There were a couple of quality-of-life features that we were unable to implement in the limited time we had for the project. Though CS140EDB is useable as-is to debug programs, some more development would make it much more powerful.
Our first priority would be to have the unix-side Rust program parse the .list file to enable more intuitive operation. Currently, both the unix-side and pi-side of the debugger are unaware of function names even with -mpoke-function-name enabled. The only way to interact with the function names is via initializing a backtrace with t, and setting breakpoints can only happen at user-provided addresses (e.g. b 0x825c). By having the unix-side Rust load and parse the .list file, we would be able to instead b printk or similar, which would be much easier to use. This would also require the unix-side application to “intercept” the commands and determine whether it needed to translate them to, for example, tell the pi-side to b 0x825c when the user types b printk.

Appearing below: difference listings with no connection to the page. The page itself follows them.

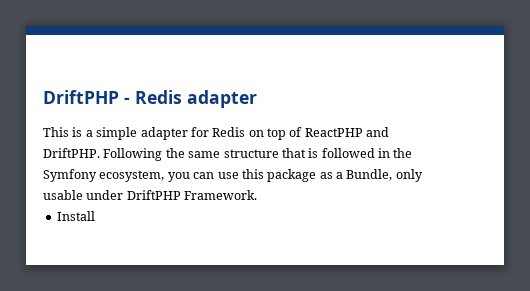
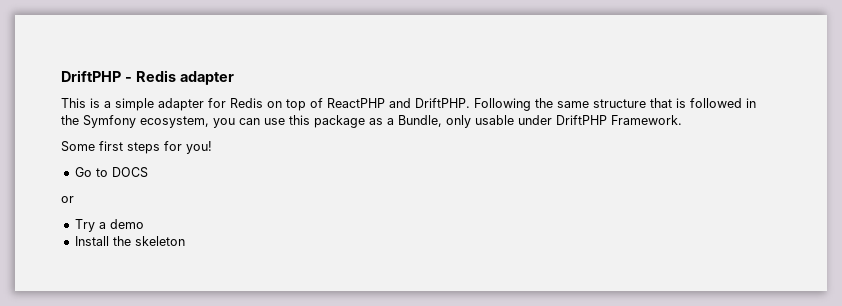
+ Some first steps for you!
+ Go to DOCS
+ or
+ Try a demo
- Install
+ Install the skeleton

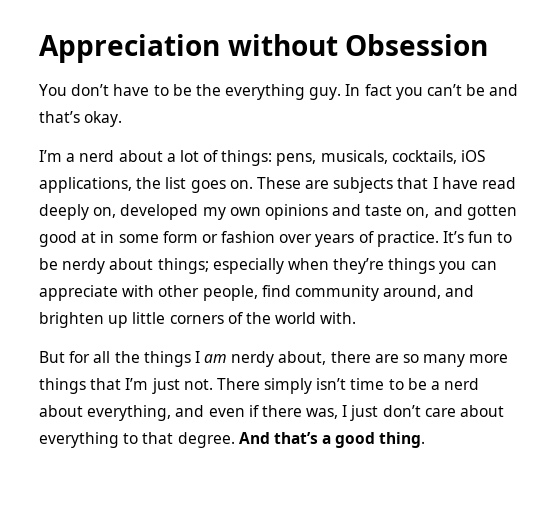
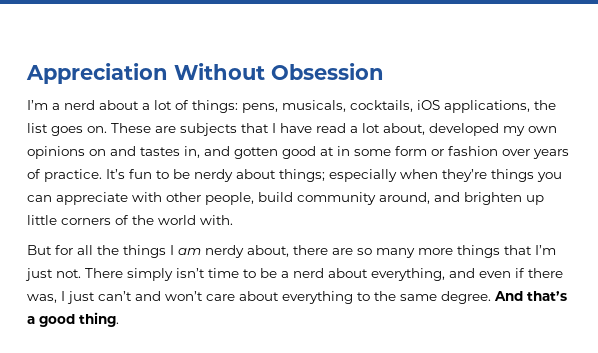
- Appreciation without Obsession
+ Appreciation Without Obsession
- You don’t have to be the everything guy. In fact you can’t be and that’s okay.
- These are subjects that I have read deeply on, developed my own opinions and taste on, and gotten good at in some form or fashion over years of practice.
+ These are subjects that I have read a lot about, developed my own opinions on and tastes in, and gotten good at in some form or fashion over years of practice.
- It’s fun to be nerdy about things; especially when they’re things you can appreciate with other people, find community around, and brighten up little corners of the world with.
+ It’s fun to be nerdy about things; especially when they’re things you can appreciate with other people, build community around, and brighten up little corners of the world with.
- There simply isn’t time to be a nerd about everything, and even if there was, I just don’t care about everything to that degree.
+ There simply isn’t time to be a nerd about everything, and even if there was, I just can’t and won’t care about everything to the same degree.

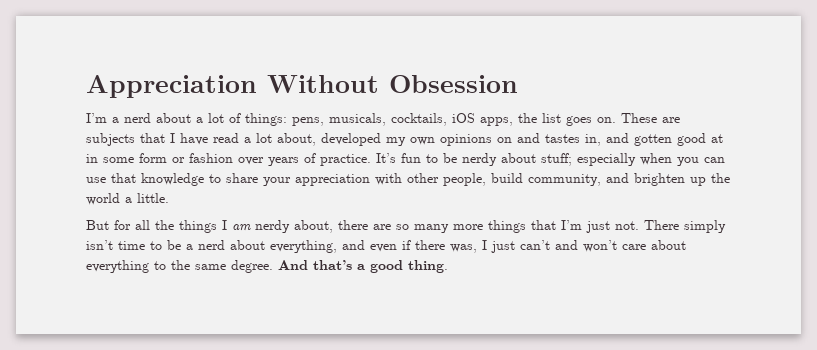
- I’m a nerd about a lot of things: pens, musicals, cocktails, iOS applications, the list goes on.
+ I’m a nerd about a lot of things: pens, musicals, cocktails, iOS apps, the list goes on.
- It’s fun to be nerdy about things; especially when they’re things you can appreciate with other people, build community around, and brighten up little corners of the world with.
+ It’s fun to be nerdy about stuff; especially when you can use that knowledge to share your appreciation with other people, build community, and brighten up the world a little.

Analogous to symbol translation when making commands, symbol translation for the current pc location would also make the debugger easier to use. For example, rather than saying Breakpoint #0 triggered at pc=0x825c, the Rust-side code would translate this to Breakpoint #0 triggered at pc=<printk+0x0>. This would also involve reading the .list. By compiling with additional debug symbols, we may even be able to single-step at a C-line level or print values using variable names in addition to registers.
Our code can be found here: https://github.com/parthiv-krishna/cs140edb. Our goal was to create a standalone repository that has no dependency on libpi; we therefore reimplemented and reorganized the foundational code inside pi-side. Our goal was to truly understand every line of code that went into our project, including Makefiles, assembly, and linker scripts.